The issue of basic services has been recognized as a priority by UCLG. After all, local governments are ultimately judged on their ability to provide their citizens with quality basic services such as water, sanitation, health, education, waste management, and transport. Improving and extending the delivery of basic services was a key component of the Millennium Development Goals (MDGs). There is now growing international recognition of the importance of sub-national governments in ensuring the universal provision of basic services, and of the role of basic services in poverty alleviation and sustainable development.
For these reasons, the Third Report of the Global Observatory on Local Democracy and Decentralization (GOLD III) is dedicated to the issue of basic services. The report, entitled ‘Basic Services for All in an Urbanizing World’, is unique in its scope, having drawn on the expertise of a wide range of regional and local practitioners, politicians and academics over the three years of its preparation. Moreover, the publication provides a wide analysis about the state of basic services for each European country. Its sheets can be downloaded through this link.
The Local Governance of Basic Services
GOLD III highlights the common challenges that local governments across the world face in balancing the financial sustainability of services with affordability for their residents. It explains how rapid urbanization and demographic and environmental changes are posing radical new challenges to sustainable development, and warns that a failure to address the urban access issue will have serious repercussions for human wellbeing, environmental sustainability, and economic development.

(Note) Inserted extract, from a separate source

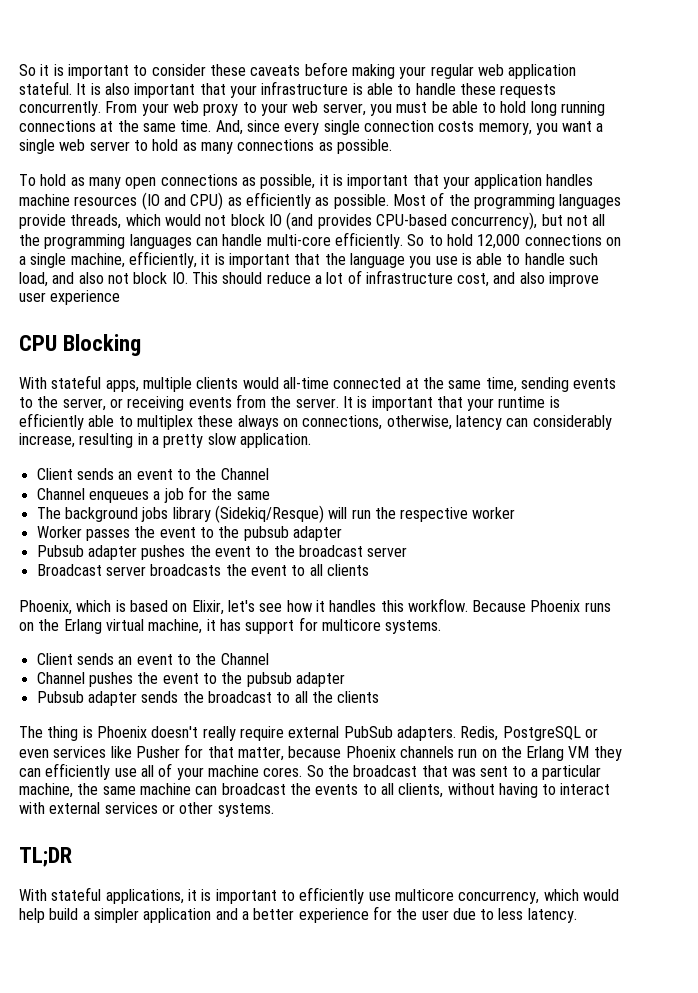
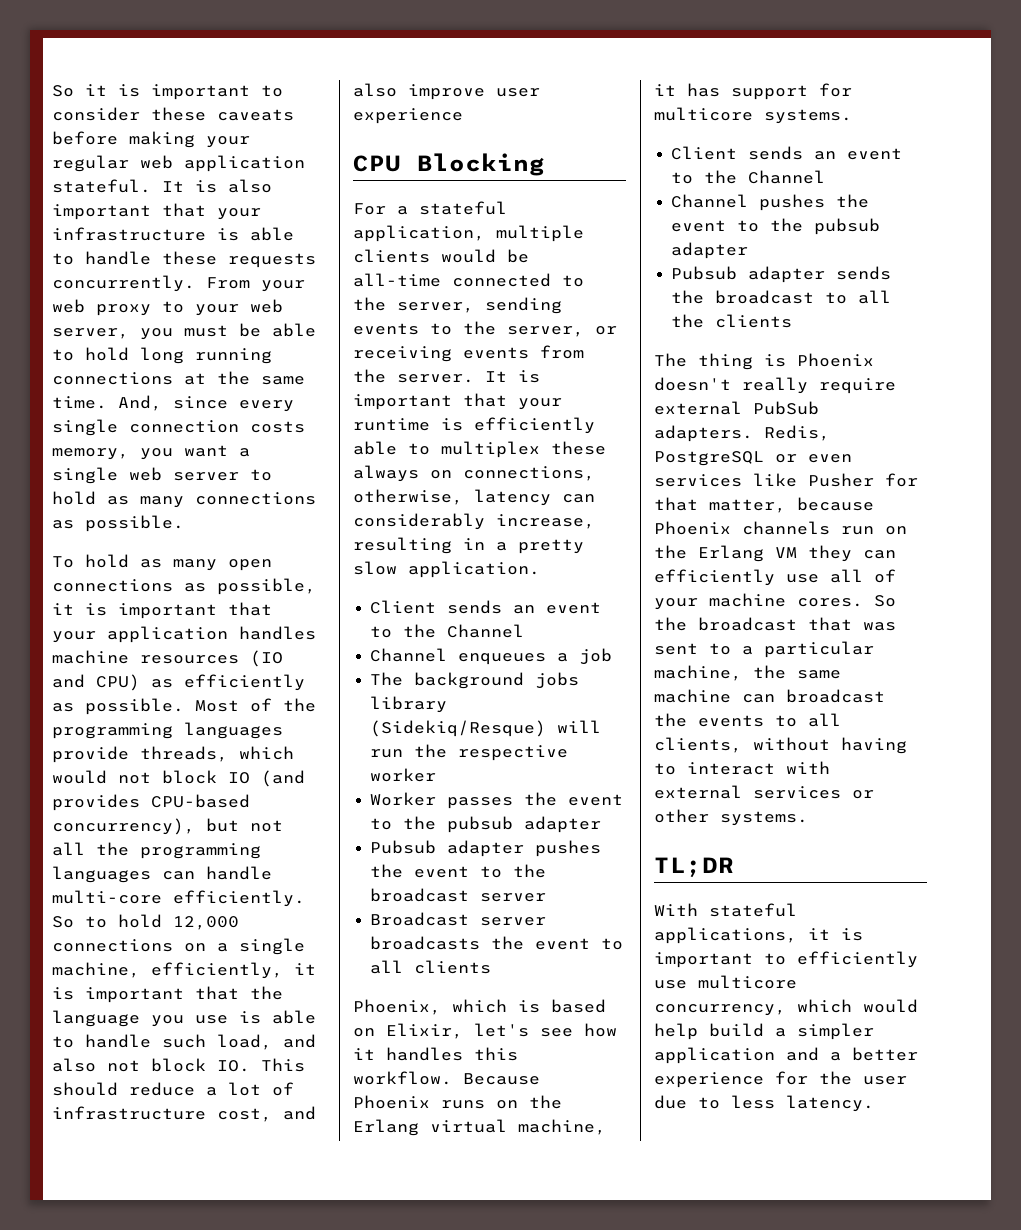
[19,375,139,392] With stateful apps, -> [353,201,507,215] [353,225,485,242] For a stateful application,
(279, 383) none -> [507,249,529,263] be
[405,377,517,392] at the same time, -> [562,275,584,287] [353,297,474,313] to the server,
[187,486,270,500] for the same -> (613, 656) none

However, GOLD III also offers a way forward. It demonstrates that basic service provision is best where empowered local governments have the authority, resources, and capacity to fulfil their responsibilities in service delivery. It demonstrates that local governments are often at the forefront of collaborating with other levels of government, civil society, and the private sector to provide innovative solutions to pressing citizen needs. The report argues that local governments are willing and able to rise to the challenge of providing basic services, but they need the human, technical and, above all, the financial resources to do so.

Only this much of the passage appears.